The Easy Money Trap Framework
Avoiding wealth destruction
The Easy Money Trap Framework explains how choosing a consumable commodity as a store of value can lead to wealth destruction. It highlights the importance of understanding the difference between market demand and monetary demand, and how increased demand for a commodity can lead to a market bubble. The framework provides a clear understanding of how to avoid this trap and make informed investment decisions.
- A good's market demand and monetary demand must be differentiated to understand its potential as a store of value.
- Increased demand for a commodity can lead to a market bubble, causing prices to rise and then crash.
- For a commodity to function as a good store of value, it must appreciate when people demand it as a store of value, but its producers must be constrained from inflating the supply significantly.

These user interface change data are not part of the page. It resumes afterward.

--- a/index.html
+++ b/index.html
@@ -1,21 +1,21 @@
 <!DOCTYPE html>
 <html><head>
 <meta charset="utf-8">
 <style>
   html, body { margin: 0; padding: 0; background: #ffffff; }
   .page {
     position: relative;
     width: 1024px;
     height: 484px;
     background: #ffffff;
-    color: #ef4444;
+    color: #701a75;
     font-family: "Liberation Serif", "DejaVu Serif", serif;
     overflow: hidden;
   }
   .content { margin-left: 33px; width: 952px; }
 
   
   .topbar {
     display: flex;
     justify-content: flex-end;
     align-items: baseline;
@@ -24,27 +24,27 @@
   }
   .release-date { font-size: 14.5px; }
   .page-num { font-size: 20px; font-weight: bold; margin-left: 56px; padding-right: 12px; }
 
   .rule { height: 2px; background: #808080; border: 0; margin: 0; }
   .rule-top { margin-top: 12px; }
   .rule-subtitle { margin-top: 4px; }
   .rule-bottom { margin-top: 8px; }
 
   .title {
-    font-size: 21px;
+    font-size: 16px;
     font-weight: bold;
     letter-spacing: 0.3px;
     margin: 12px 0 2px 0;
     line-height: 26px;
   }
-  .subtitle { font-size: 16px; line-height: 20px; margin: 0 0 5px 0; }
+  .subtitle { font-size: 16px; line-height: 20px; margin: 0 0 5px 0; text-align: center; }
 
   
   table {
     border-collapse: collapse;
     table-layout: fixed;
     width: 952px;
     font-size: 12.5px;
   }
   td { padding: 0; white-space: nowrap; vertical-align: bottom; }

- Understand Market Demand and Monetary DemandDifferentiate between a good's market demand and monetary demand to understand its potential as a store of value. Market demand refers to the demand for a good for its own sake, while monetary demand refers to the demand for a good as a medium of exchange and store of value.Pro tipConsider the example of copper, where market demand is around 20 million tons per year, but monetary demand can drive the price up significantly.WarningFailing to differentiate between market demand and monetary demand can lead to poor investment decisions.
- Avoid Consumable CommoditiesAvoid choosing consumable commodities as a store of value, as they are primarily consumed and destroyed, rather than stockpiled. This can lead to a market bubble and wealth destruction.Pro tipConsider the example of copper, where increased demand led to a price increase, but ultimately resulted in a market bubble and wealth destruction.WarningInvesting in consumable commodities can lead to significant losses.

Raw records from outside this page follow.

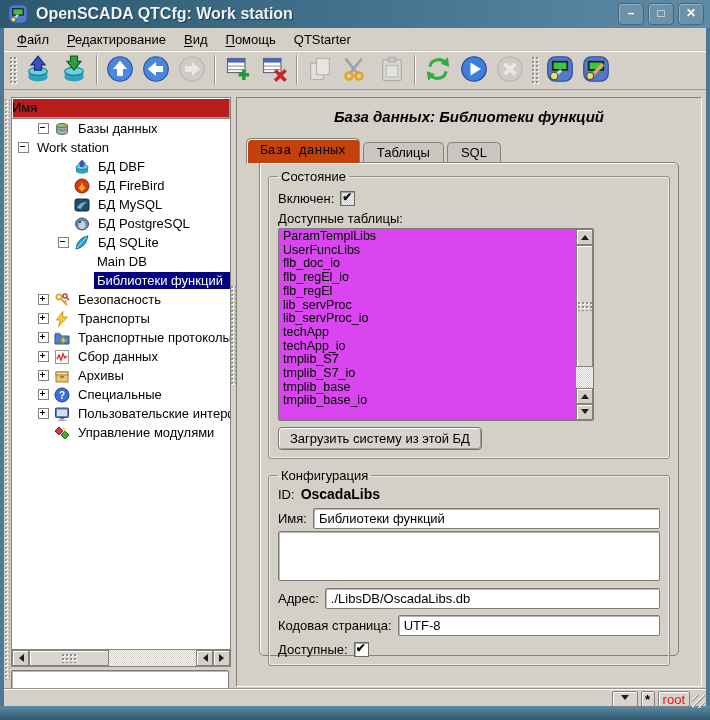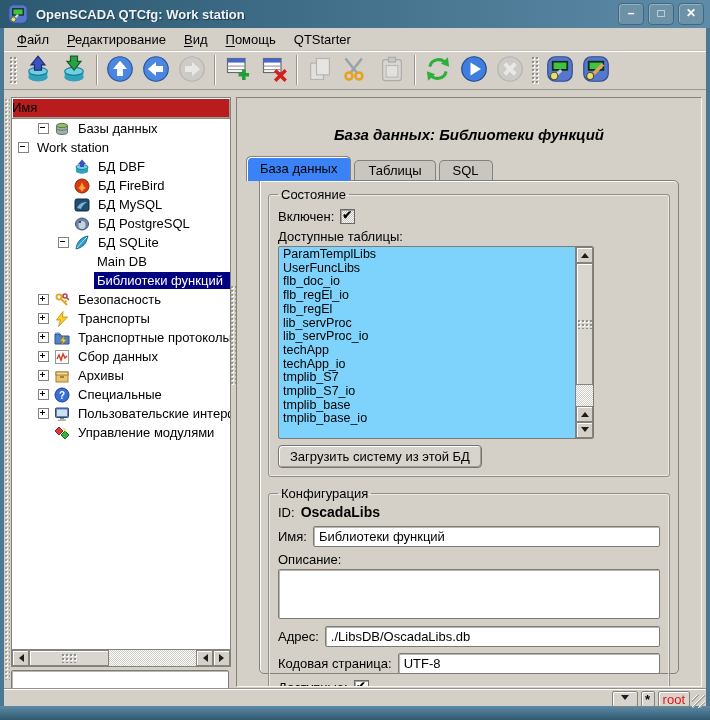--- a/index.html
+++ b/index.html
@@ -2,21 +2,21 @@
 <html><head>
 <meta charset="utf-8">
 <style>
   html,body{margin:0;padding:0;}
   body{width:710px;height:720px;font-family:"Liberation Sans",sans-serif;font-size:13px;color:#000;background:#8fa5b5;}
   .window{position:relative;width:710px;height:720px;background:#4c7893;overflow:hidden;}
 
   
   .titlebar{height:28px;display:flex;align-items:center;background:linear-gradient(90deg,#2b5970 0%,#416f8a 45%,#5e8ba7 100%);padding:0 4px;}
   .titlebar .app-icon{width:20px;height:20px;margin:0 8px 0 4px;flex:none;}
-  .titlebar .title{flex:1;font-weight:bold;font-size:13px;color:#eef3f6;text-shadow:1px 1px 1px #1c3947;white-space:nowrap;overflow:hidden;}
+  .titlebar .title{flex:1;font-weight:bold;font-size:16px;color:#eef3f6;text-shadow:1px 1px 1px #1c3947;white-space:nowrap;overflow:hidden;}
   .win-btns{display:flex;gap:4px;margin-right:2px;}
   .win-btn{width:24px;height:20px;border-radius:4px;background:#6d92a8;border:1px solid #43677e;box-shadow:inset 1px 1px 0 #93b2c4;color:#fff;font-weight:bold;font-size:12px;line-height:18px;text-align:center;cursor:default;}
 
   
   .frame-body{margin:0 4px;background:#d4d0c8;height:678px;position:relative;}
 
   .menubar{height:22px;display:flex;align-items:center;padding-left:4px;border-bottom:1px solid #c6c3bc;text-align:center;}
   .menu-item{padding:2px 9px;white-space:nowrap;}
   .menu-item u{text-underline-offset:2px;}
 
@@ -55,35 +55,35 @@
   .tri.left{border-right:5px solid #1c1c1c;margin-left:-3px;}
   .tri.right{border-left:5px solid #1c1c1c;margin-right:-3px;}
 
   .tree-filter{position:absolute;left:7px;top:580px;width:208px;height:18px;background:#fff;border:1px solid #7d7b76;border-radius:2px;box-shadow:inset 1px 1px 0 #b9b6af;font:13px "Liberation Sans",sans-serif;padding:0 4px;}
 
   .splitter{position:absolute;left:226px;top:0;width:6px;height:598px;}
   .splitter .dots{position:absolute;left:0;top:195px;width:6px;height:100px;background-image:radial-gradient(#9a978f 30%,transparent 32%),radial-gradient(#fff 30%,transparent 32%);background-size:4px 4px;background-position:0 0,1px 1px;}
 
   
   .main-panel{position:absolute;left:232px;top:7px;width:464px;height:588px;background:#d4d0c8;border:1px solid #84827d;border-right-color:#f6f5f2;border-bottom-color:#f6f5f2;overflow:hidden;}
-  .panel-title{margin-top:28px;text-align:center;font-size:15px;font-weight:bold;font-style:italic;}
+  .panel-title{margin-top:10px;text-align:center;font-size:15px;font-weight:bold;font-style:italic;}
   .tabs{display:flex;align-items:flex-end;margin:13px 0 0 9px;height:25px;}
   .tab{border:1px solid #84827d;border-bottom:none;border-radius:5px 5px 0 0;background:#c9c6bf;padding:0 13px;height:20px;line-height:20px;margin-right:3px;position:relative;}
-  .tab.active{background:#3b82f6;height:24px;line-height:24px;box-shadow:inset 1px 1px 0 #fff;z-index:2;}
+  .tab.active{background:#c2410c;height:24px;line-height:24px;box-shadow:inset 1px 1px 0 #fff;z-index:2;font-family:Liberation Mono, monospace;}
   .tab-frame{margin:0 22px;height:494px;border:1px solid #84827d;border-radius:0 5px 5px 5px;margin-top:-1px;background:#d4d0c8;box-shadow:inset 1px 1px 0 #ffffff;padding:2px 8px;box-sizing:border-box;position:relative;z-index:1;}
 
   fieldset.group{border:1px solid #908e88;border-radius:3px;margin:4px 0 0 0;padding:1px 9px 8px 9px;box-shadow:inset 0 0 0 1px rgba(255,255,255,.55);}
   fieldset.group legend{padding:0 3px;font-size:13px;}
   .form-row{display:flex;align-items:center;margin-top:6px;}
   .form-row .lbl{margin-right:6px;white-space:nowrap;}
   .cb{width:13px;height:13px;flex:none;border:1px solid #6b6963;background:#fff;box-shadow:inset 1px 1px 0 #a7a49d;position:relative;}
   .cb .mark{position:absolute;left:1px;top:-2px;font-size:12px;font-weight:bold;color:#000;}
   .cb.dither{background-image:repeating-conic-gradient(#ffffff 0% 25%,#c8c5be 0% 50%);background-size:2px 2px;}
 
-  .listbox{margin-top:2px;width:316px;height:193px;background:#7dd3fc;border:1px solid #7d7b76;border-radius:2px;display:flex;overflow:hidden;box-sizing:border-box;}
+  .listbox{margin-top:2px;width:316px;height:193px;background:#d946ef;border:1px solid #7d7b76;border-radius:2px;display:flex;overflow:hidden;box-sizing:border-box;}
   .list-items{flex:1;overflow:hidden;padding:1px 0 0 4px;}
   .list-item{font-size:12.5px;line-height:13.7px;white-space:nowrap;}
   .vscroll{width:17px;flex:none;display:flex;flex-direction:column;background-image:repeating-conic-gradient(#ffffff 0% 25%,#cfccc5 0% 50%);background-size:2px 2px;border-left:1px solid #84827d;}
   .vscroll .sb-btn{width:100%;height:16px;}
   .vscroll .sb-thumb{width:100%;height:122px;flex:none;}
   .vscroll .spacer{flex:1;}
 
   .load-btn{margin-top:6px;align-self:flex-start;background:#d7d4cd;border:1px solid #75736e;border-radius:4px;box-shadow:inset 1px 1px 0 #ffffff,inset -1px -1px 0 #a19e97;padding:3px 11px;font:13px "Liberation Sans",sans-serif;}
 
   .txt{flex:1;height:17px;background:#fff;border:1px solid #7d7b76;border-radius:2px;box-shadow:inset 1px 1px 0 #b9b6af;font:13px "Liberation Sans",sans-serif;padding:1px 5px;}
@@ -515,23 +515,20 @@
           <fieldset class="group" style="margin-top:9px;">
             <legend>Конфигурация</legend>
             <div class="form-row" style="margin-top:2px;">
               <span class="lbl">ID:</span>
               <span class="id-val">OscadaLibs</span>
             </div>
             <div class="form-row">
               <span class="lbl">Имя:</span>
               <input class="txt" value="Библиотеки функций" style="">
             </div>
-            <div class="form-row" style="margin-top:5px;">
-              <span class="lbl">Описание:</span>
-            </div>
             <textarea class="descr-box" style=""></textarea>
             <div class="form-row" style="margin-top:4px;">
               <span class="lbl">Адрес:</span>
               <input class="txt" value="./LibsDB/OscadaLibs.db" style="">
             </div>
             <div class="form-row">
               <span class="lbl">Кодовая страница:</span>
               <input class="txt" value="UTF-8" style="">
             </div>
             <div class="form-row">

- Look for Commodities with Constrained SupplyLook for commodities with constrained supply, such as gold, which has a limited supply and is difficult to produce. This can help to avoid the Easy Money Trap and ensure that the commodity appreciates in value over time.Pro tipConsider the example of gold, which has a limited supply and is difficult to produce, making it a suitable store of value.WarningFailing to consider the supply constraints of a commodity can lead to poor investment decisions.
Copper is a consumable commodity that is primarily used in industrial applications. Increased demand for copper as a store of value can lead to a market bubble, causing prices to rise and then crash.

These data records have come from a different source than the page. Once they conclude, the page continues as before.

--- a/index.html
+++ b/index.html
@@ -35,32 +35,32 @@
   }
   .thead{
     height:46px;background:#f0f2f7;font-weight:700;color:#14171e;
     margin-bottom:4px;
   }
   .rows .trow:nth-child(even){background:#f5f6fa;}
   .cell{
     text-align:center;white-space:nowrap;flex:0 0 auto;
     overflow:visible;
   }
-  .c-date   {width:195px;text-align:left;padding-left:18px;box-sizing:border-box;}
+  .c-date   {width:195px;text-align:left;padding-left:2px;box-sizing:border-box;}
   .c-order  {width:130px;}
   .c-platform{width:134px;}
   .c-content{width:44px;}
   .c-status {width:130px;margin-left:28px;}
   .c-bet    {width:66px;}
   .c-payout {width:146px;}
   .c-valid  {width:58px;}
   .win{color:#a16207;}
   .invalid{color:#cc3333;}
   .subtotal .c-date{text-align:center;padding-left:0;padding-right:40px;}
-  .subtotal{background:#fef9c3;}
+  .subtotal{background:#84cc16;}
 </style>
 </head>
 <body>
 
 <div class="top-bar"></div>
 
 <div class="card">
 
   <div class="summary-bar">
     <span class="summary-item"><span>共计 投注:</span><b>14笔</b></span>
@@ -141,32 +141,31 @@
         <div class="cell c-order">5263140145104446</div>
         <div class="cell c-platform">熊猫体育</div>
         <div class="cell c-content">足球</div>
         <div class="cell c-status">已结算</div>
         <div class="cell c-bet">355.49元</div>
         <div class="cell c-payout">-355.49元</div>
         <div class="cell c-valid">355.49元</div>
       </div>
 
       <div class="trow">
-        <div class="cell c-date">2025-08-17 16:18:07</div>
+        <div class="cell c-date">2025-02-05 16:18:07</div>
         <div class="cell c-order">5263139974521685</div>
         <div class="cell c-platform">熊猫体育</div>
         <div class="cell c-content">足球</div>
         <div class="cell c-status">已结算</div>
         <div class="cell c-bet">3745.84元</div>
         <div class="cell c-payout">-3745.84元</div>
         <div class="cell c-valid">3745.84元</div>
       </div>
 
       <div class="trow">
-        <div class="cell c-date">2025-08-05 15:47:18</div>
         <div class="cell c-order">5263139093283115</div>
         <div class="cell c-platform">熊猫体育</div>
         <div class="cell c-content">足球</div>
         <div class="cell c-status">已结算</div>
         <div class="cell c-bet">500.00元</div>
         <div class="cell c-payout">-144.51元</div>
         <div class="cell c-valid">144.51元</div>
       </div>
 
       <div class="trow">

Gold is a commodity with a limited supply and is difficult to produce. It has been used as a store of value for thousands of years and has consistently appreciated in value over time.
The concept of the Easy Money Trap was first introduced in Chapter 1 of The Bitcoin Standard, where the author explains how the pursuit of easy money can lead to wealth destruction. The framework is based on the idea that any commodity that is primarily consumed and destroyed, rather than stockpiled, is not suitable as a store of value.